L’universitaire rappelle que les religions et les idées circulent depuis l’Antiquité. L’Égypte ancienne attirait des savants de Grèce, de Rome, de Perse ou de Judée. Abraham lui-même aurait voyagé en Égypte pour apprendre. Sa rencontre avec Melchisédech, prêtre du Très-Haut, annonça le Dieu unique. Plus tard, Moïse mena les Hébreux hors d’Égypte et leur donna la Loi.
Les Juifs déportés à Babylone empruntèrent au zoroastrisme des notions comme le Royaume des cieux, l’opposition bien/mal, la Résurrection et le Jugement dernier. Ces thèmes influencèrent ensuite le christianisme et l’islam. Au VIIe siècle, les Perses adoptèrent l’islam et abandonnèrent le zoroastrisme.
Le christianisme, issu du judaïsme et de l’enseignement de Jésus, s’enracina d’abord en Europe. Il s’adapta aux cultures locales pour donner le catholicisme et l’orthodoxie. Au XVIe siècle, la Réforme protestante divisa le catholicisme. Le christianisme emprunta à la tradition égyptienne la notion de Trinité. L’Europe devint le principal foyer de cette religion.
L’expansion impérialiste européenne diffusa le christianisme en Amérique, en Asie, en Océanie et en Afrique. En Afrique, l’Égypte, l’Éthiopie et le Soudan du Sud adoptèrent le christianisme entre le IIe et le VIe siècle, bien avant l’islam. Ces régions le considèrent souvent comme une religion ancestrale.

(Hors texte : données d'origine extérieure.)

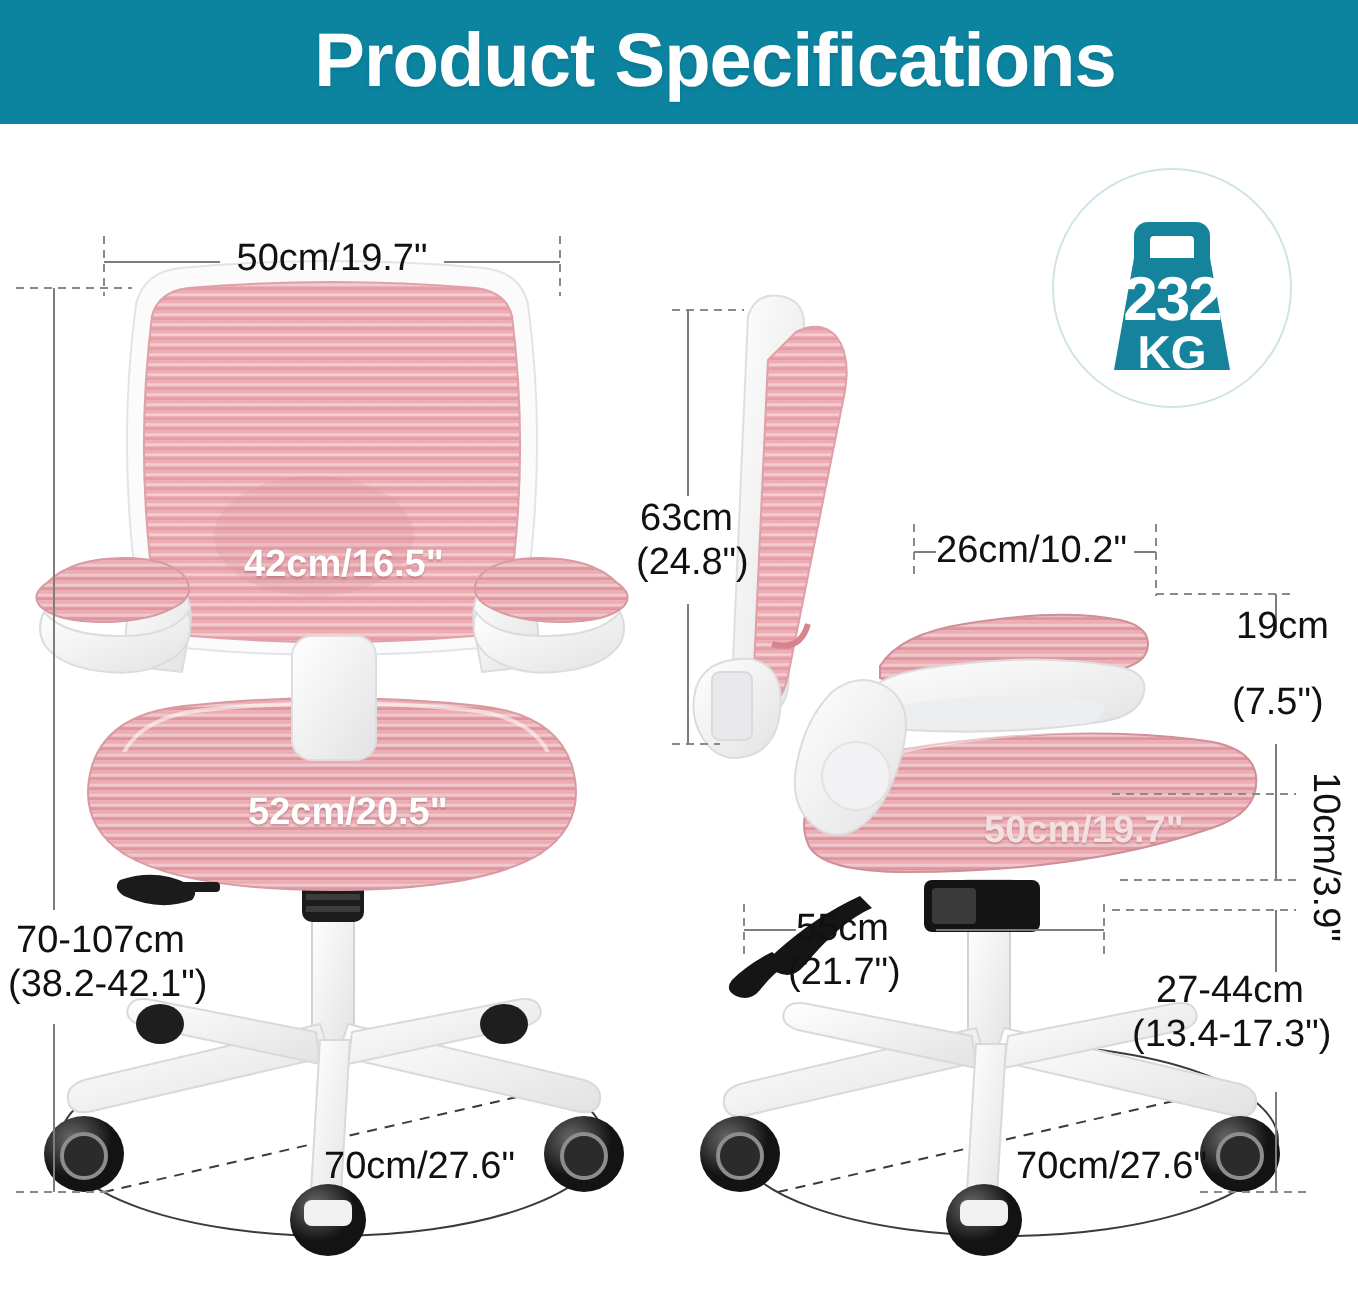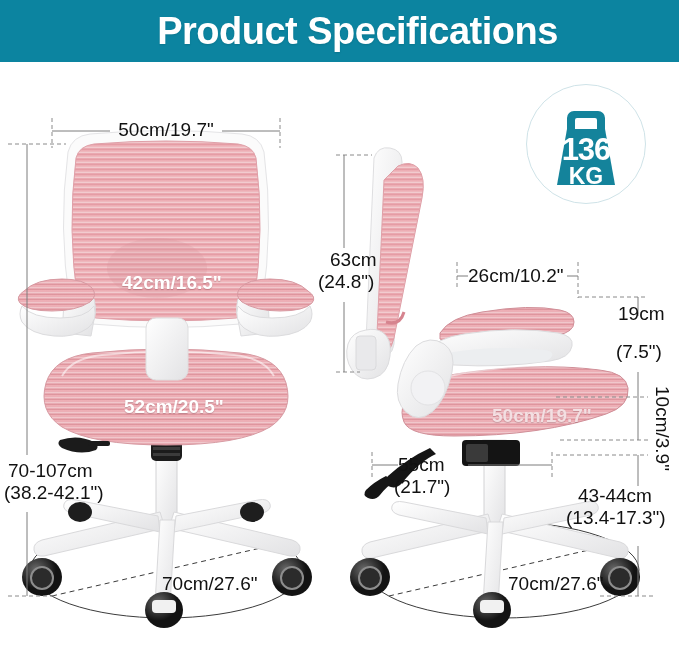"136" div.badge-txt { text: 136 -> 232 }
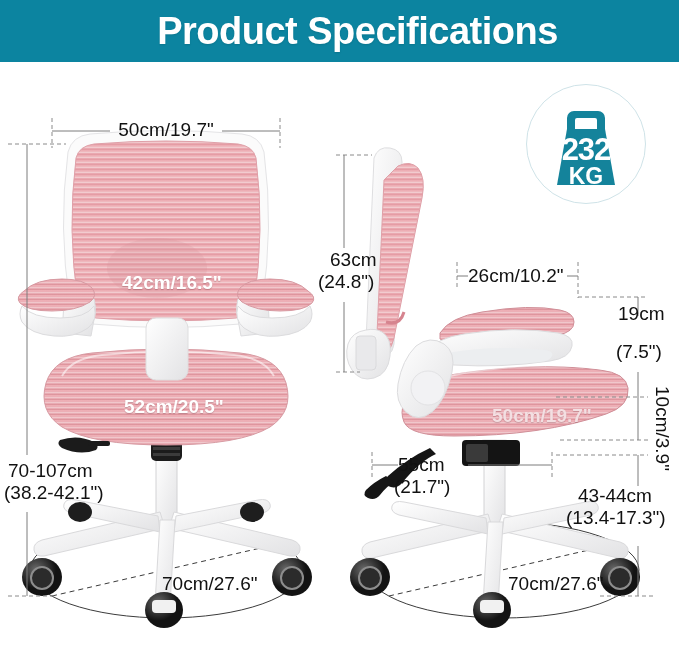"63cm" div.dimtxt { left: 330px -> 320px }
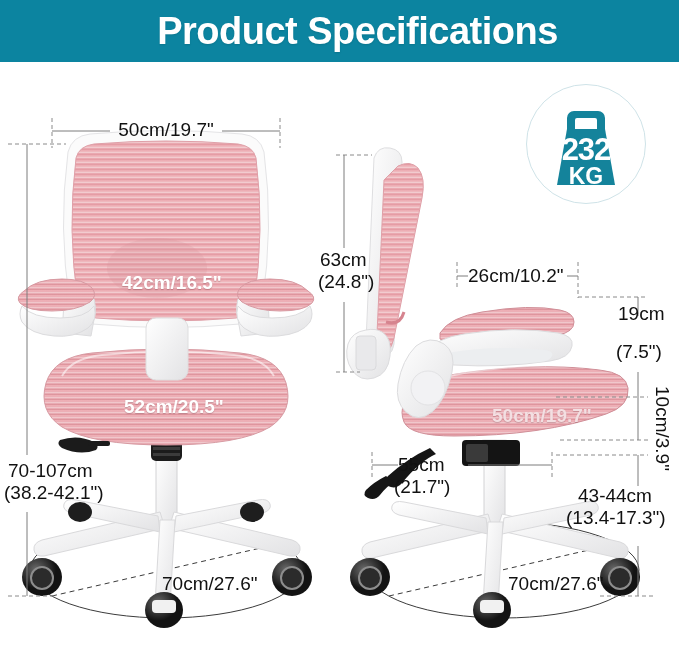"43-44cm" div.dimtxt { text: 43-44cm -> 27-44cm }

En 1482, le navigateur portugais Diego Cao atteignit l’embouchure du fleuve Congo. Le roi du Congo, Nzinga Nkouyou, établit des relations diplomatiques avec le Portugal. Il demanda la christianisation de son royaume et prit le prénom de Joao. Son successeur Alfonso Ier poursuivit cette politique. Il envoya son fils Henrique étudier au Portugal, où il devint évêque. Alfonso modernisa le Congo avec l’aide portugaise. Des écoles formèrent un millier d’enfants de notables. Un système éducatif professionnel prépara les élèves à divers métiers. Sept à huit princes furent sacrés selon le rite chrétien. Le souverain lui-même initia cette tradition.
Le christianisme et l’islam, loin d’être des contre-valeurs, font désormais partie de l’histoire africaine. Leur présence est le fruit d’échanges anciens et d’adaptations locales.